By Olivia Ward
If a woman in Iran can have it all, Maryam Malekpour came close.
At 27, the striking, dark-haired mechanical engineer had a university degree, a reliable job at a Tehran oil and gas company, a husband, a devoted family and a lively circle of friends. Days were a mellow round of work, swimming, tennis and hanging out in the city.
But all that changed on Oct. 4, 2008, when her brother, Canadian resident Saeed Malekpour, vanished into a dark vortex that would drag Maryam down into its depths and alter her life forever.
What awaited Saeed was a six-year ordeal of kidnapping, torture, rigged trials, death sentences, repeals and imprisonment at the hands of Iran’s ruthless security services. Now aged 39, he is serving a life sentence in Evin Prison on widely decried charges of masterminding an Internet pornography network and, more sweepingly, “corrupting the earth.”
Maryam, meanwhile, was forced to run for her life without a home, family or country, afraid to speak out for fear that disclosing her own ordeal would worsen Saeed’s. Now in Canada, and preparing to lead a campaign for his release, she is telling her story for the first time.
“Sometimes you think things can’t get worse, but they do,” Maryam says, from her home in Edmonton, half a world away from Tehran. Her voice on the phone is shaky, and at times she is on the edge of tears. Some of the trauma is tamed now, but many nights it still claws her from her sleep.
Saeed, the eldest of five siblings, was her closest brother, best friend and mentor. He was the one to whom his little sister brought her growing pains: a brilliant scholar and problem-solver whose computer skills earned him the nickname “The Genius.” Saeed admired Maryam’s quick mind and he was the role model who inspired her to study engineering.
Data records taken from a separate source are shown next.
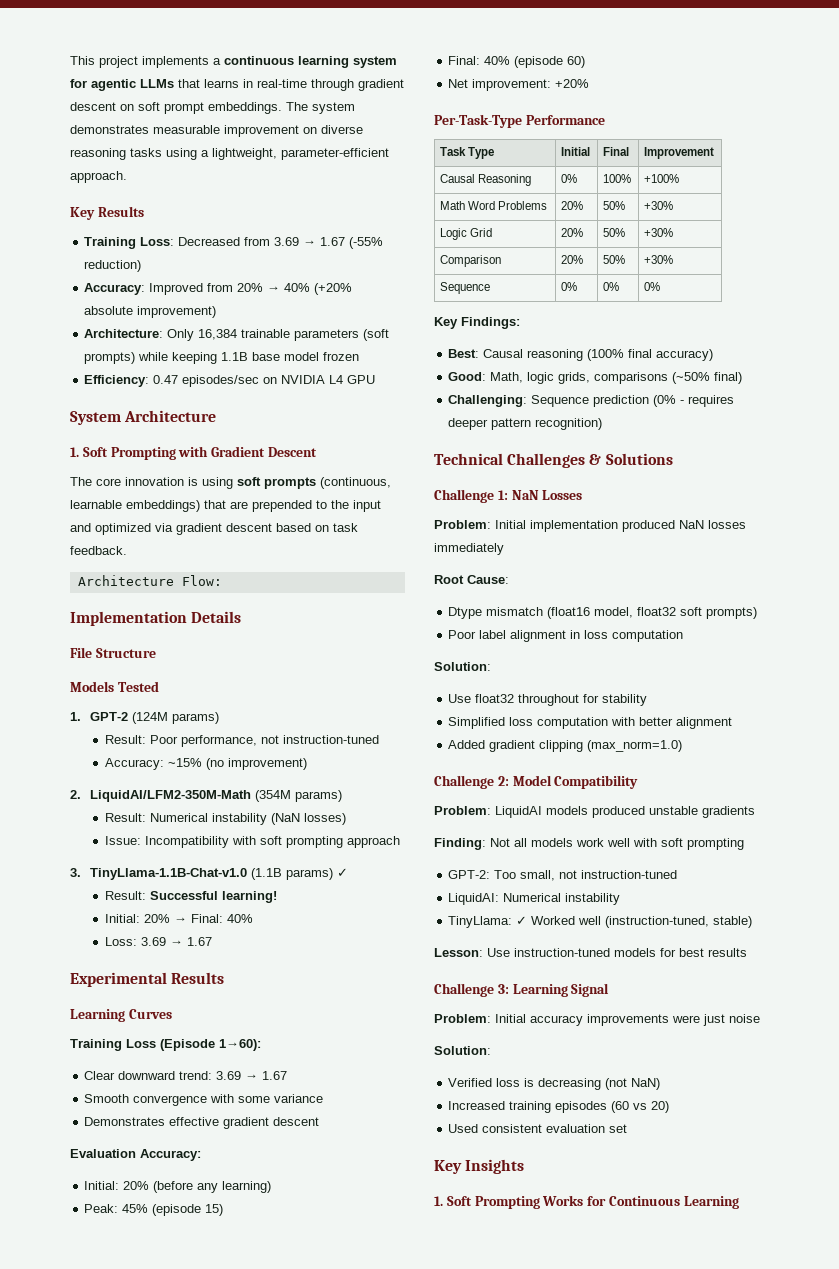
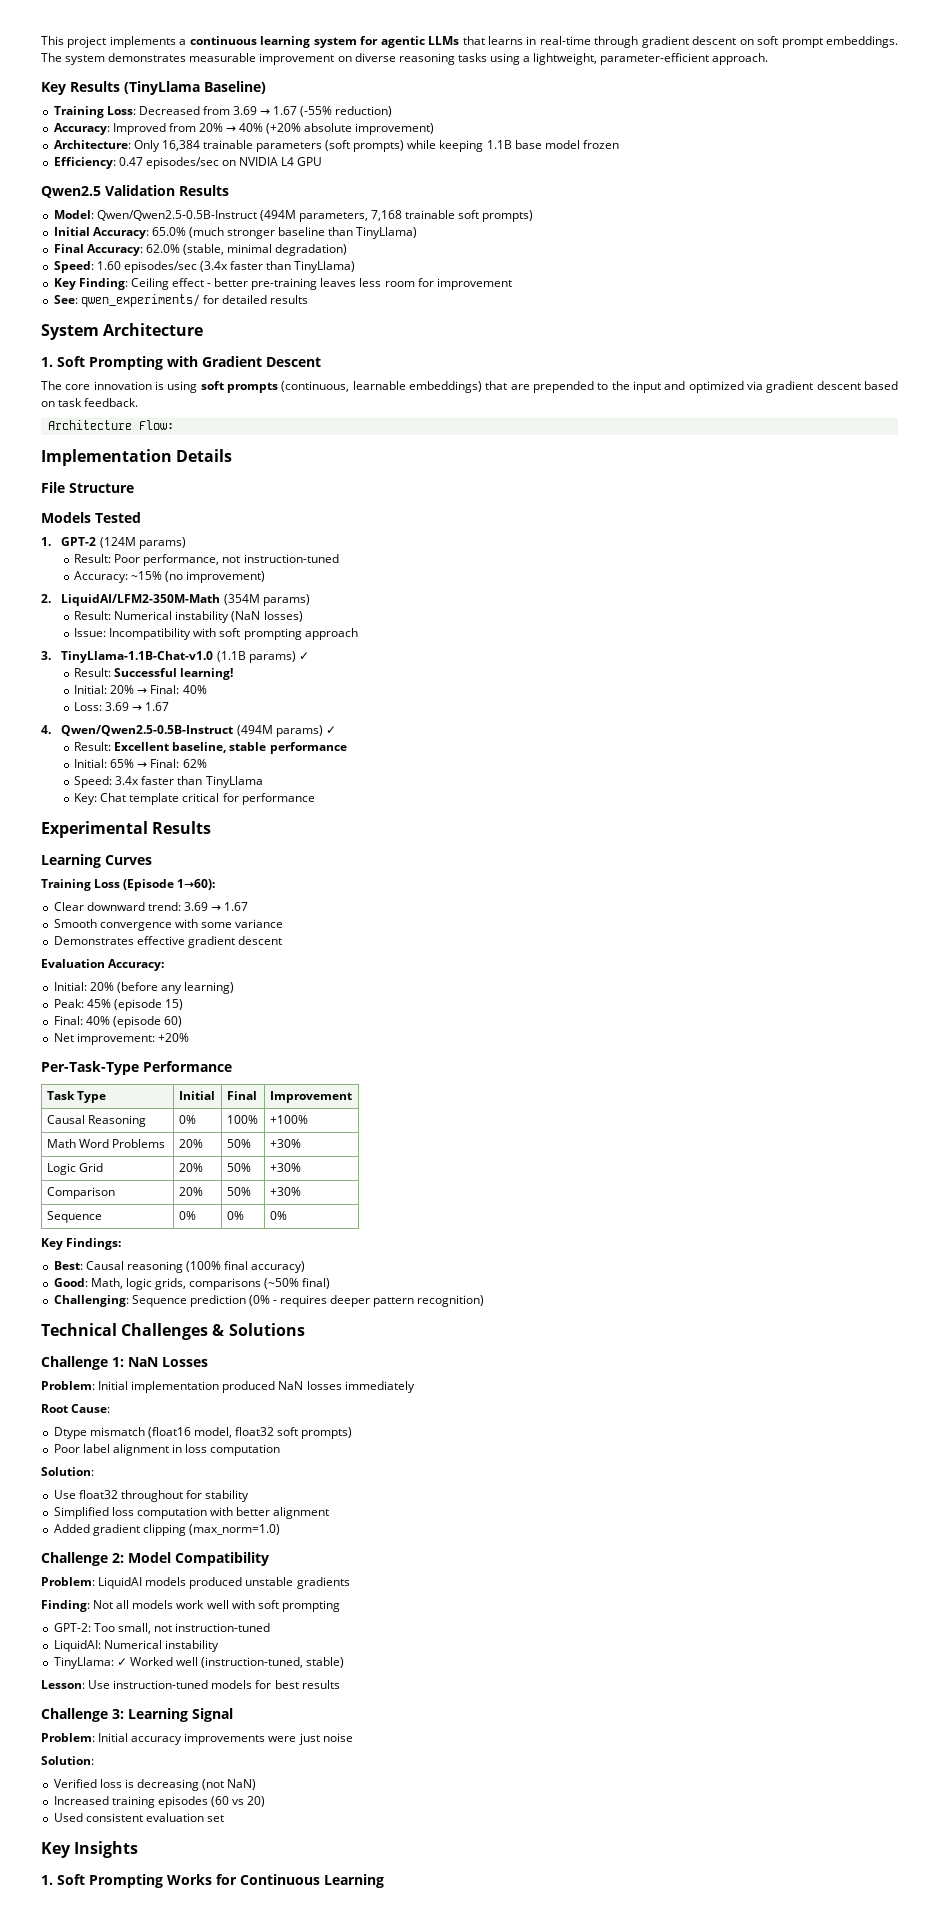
- Key Results
+ Key Results (TinyLlama Baseline)
+ Qwen2.5 Validation Results
+ Model: Qwen/Qwen2.5-0.5B-Instruct (494M parameters, 7,168 trainable soft prompts)
+ Initial Accuracy: 65.0% (much stronger baseline than TinyLlama)
+ Final Accuracy: 62.0% (stable, minimal degradation)
+ Speed: 1.60 episodes/sec (3.4x faster than TinyLlama)
+ Key Finding: Ceiling effect - better pre-training leaves less room for improvement
+ See: qwen_experiments/ for detailed results
+ 4. Qwen/Qwen2.5-0.5B-Instruct (494M params) ✓
+ Result: Excellent baseline, stable performance
+ Initial: 65% → Final: 62%
+ Speed: 3.4x faster than TinyLlama
+ Key: Chat template critical for performance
When Saeed married and immigrated to Canada in 2004, the two kept in close touch by phone and email, and Maryam looked forward to his visits. But the fall of 2008 was different: their father had a rapidly advancing brain tumour and a short time to live.
Saeed’s arrival — although weighted with sadness — was a relief for Maryam. In his absence, she was the mainstay of the family, keeping up her mother’s spirits and holding the grieving family together.
What happened next struck like forked lightning.
“The day after Saeed arrived I talked to him around noon and everything was fine,” Maryam says. “But at night my mother phoned me, really worried. She’d been calling and calling him and there was no answer.”
The answer came shortly before midnight. “Five huge guys came to mom’s house without any ID or authorization. They went straight to the bedroom and took away everything of Saeed’s. They took his laptop, even some vitamins he brought for mom.”
The men refused to answer questions, but said Saeed was “in a good place.” Then they left the house. For two weeks the desperate family reached out to every contact who might help to find Saeed, but without success. It would be weeks before they knew that he had been arrested, and four months before they were allowed to visit him.
“I kept asking myself, ‘What did he do?’” Maryam says. “He was always a quiet guy, doing his job, and not interested in politics. He left Iran to keep on studying and get his PhD and find a good job in Canada.”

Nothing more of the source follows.